** Opening INPUT block **

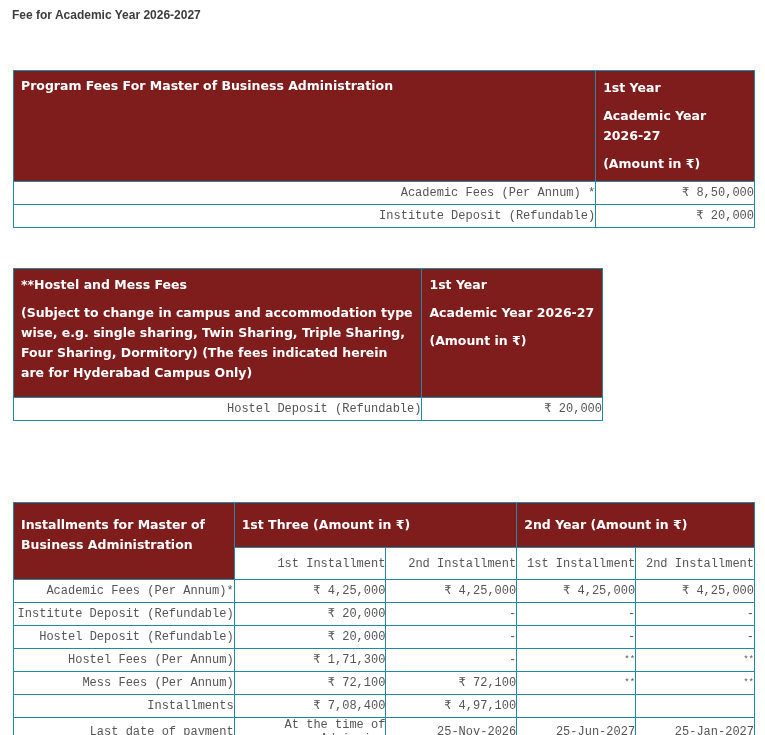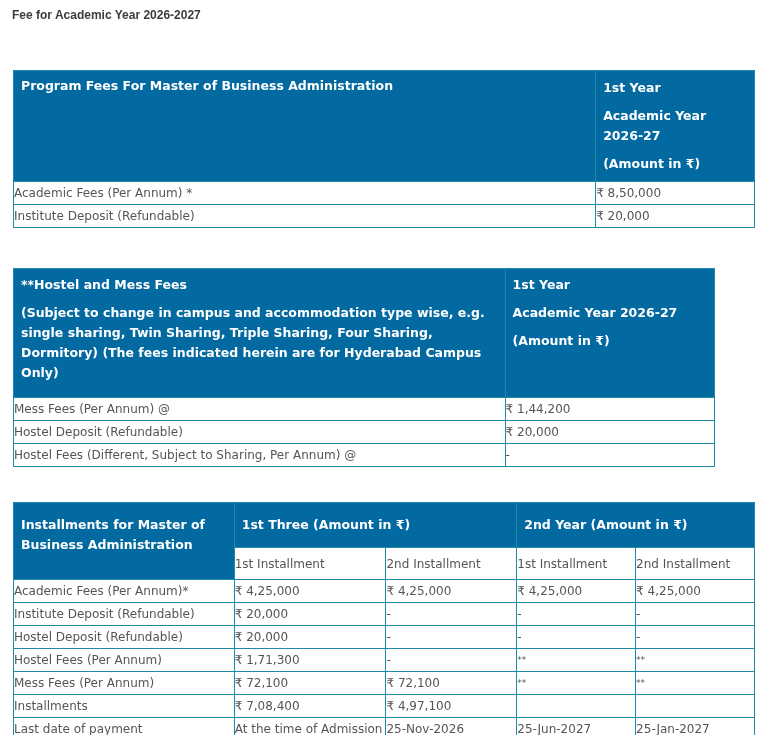"Program Fees For Master of" th { background: #0369a1 -> #7f1d1d }
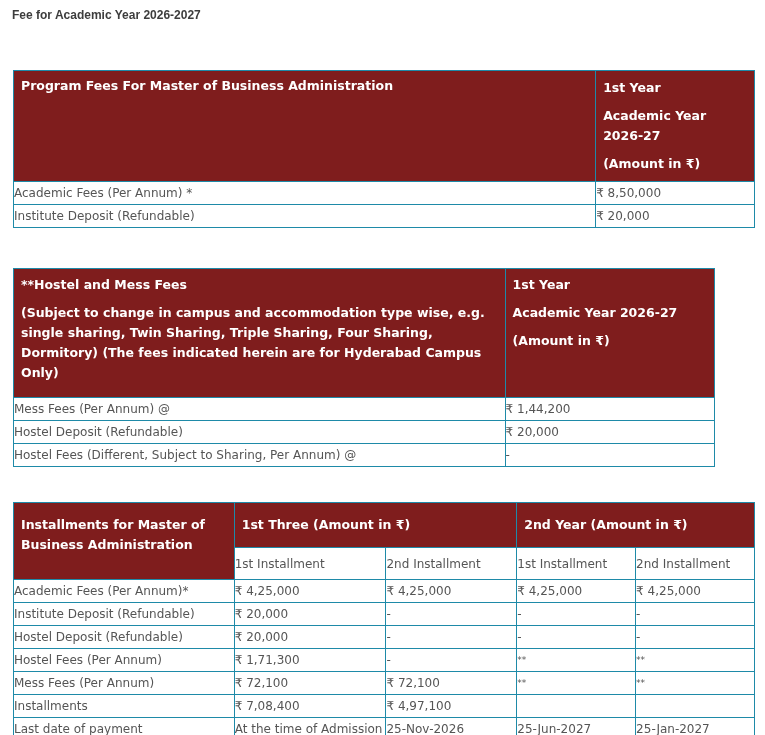"Academic Fees (Per Annum) *" td { font-family: none -> Liberation Mono, monospace; text-align: left -> right }
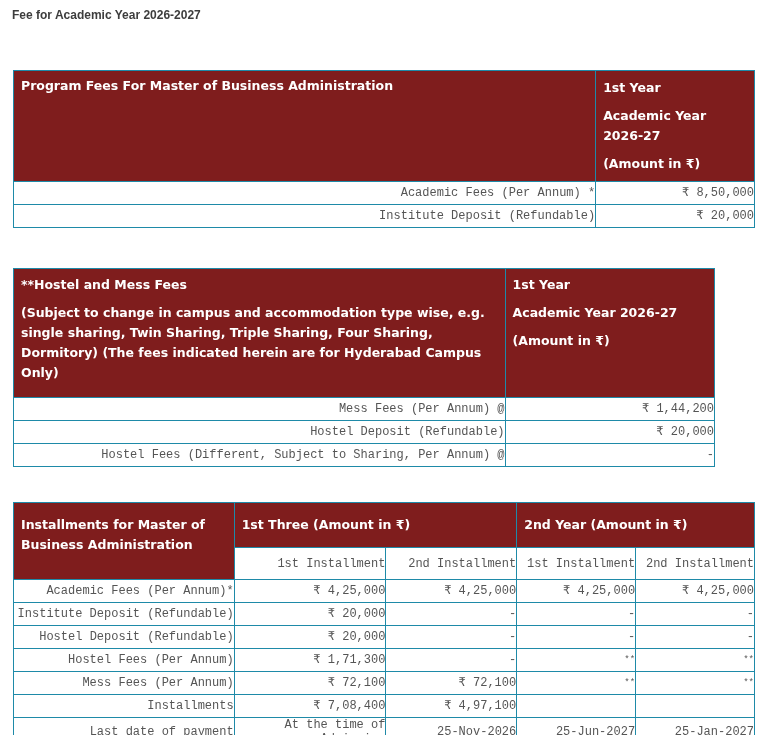"**Hostel and Mess Fees" #t2 { width: 702px -> 590px }
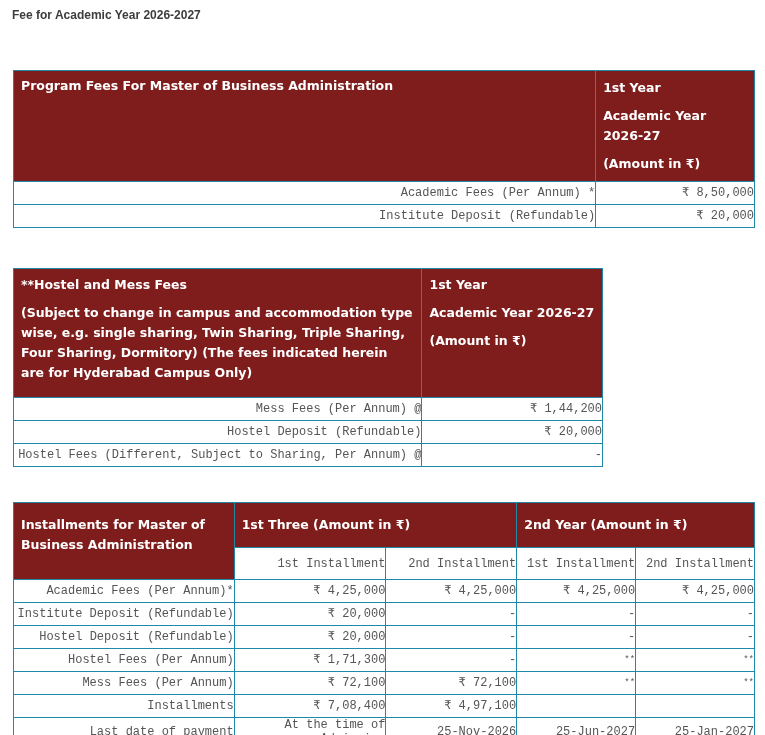"Mess Fees (Per Annum) @" tr { html: <tr> <td>Mess Fees (Per Annum) @</td> <td>₹ 1,44,200</td> </tr> -> none }
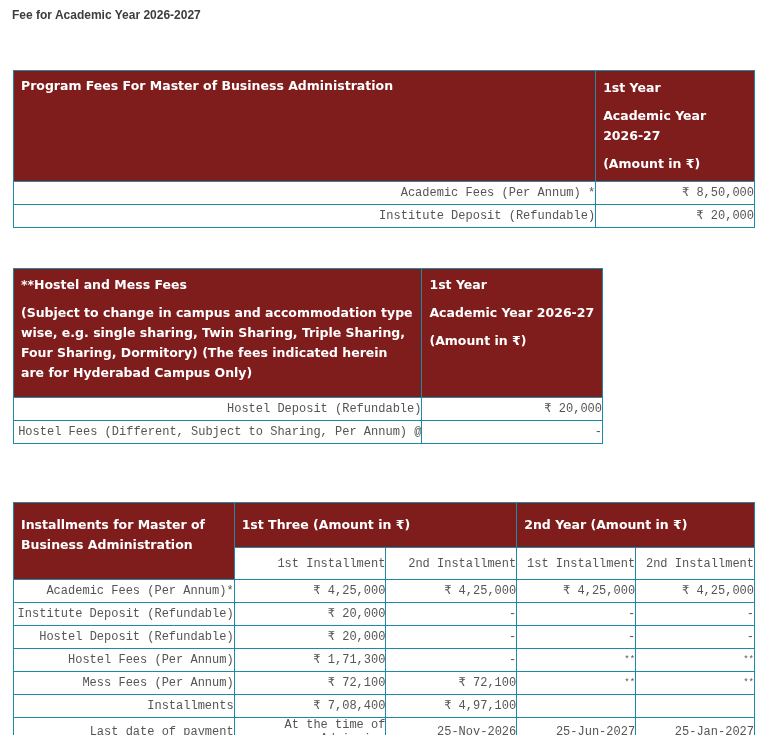"Hostel Fees (Different, Subject to" tr { html: <tr> <td>Hostel Fees (Different, Subject to Sharing, Per Annum) @</td> <td>-</td> </tr> -> none }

** Closing INPUT block **

WHAT IS EXPECTED - Give the lines again exactly, beginning with the first line of the records above and ending with the line that contains "html: <tr> <td>Mess", and include no pictures.

EXERCISE ANSWER -
"Program Fees For Master of" th { background: #0369a1 -> #7f1d1d }
"Academic Fees (Per Annum) *" td { font-family: none -> Liberation Mono, monospace; text-align: left -> right }
"**Hostel and Mess Fees" #t2 { width: 702px -> 590px }
"Mess Fees (Per Annum) @" tr { html: <tr> <td>Mess Fees (Per Annum) @</td> <td>₹ 1,44,200</td> </tr> -> none }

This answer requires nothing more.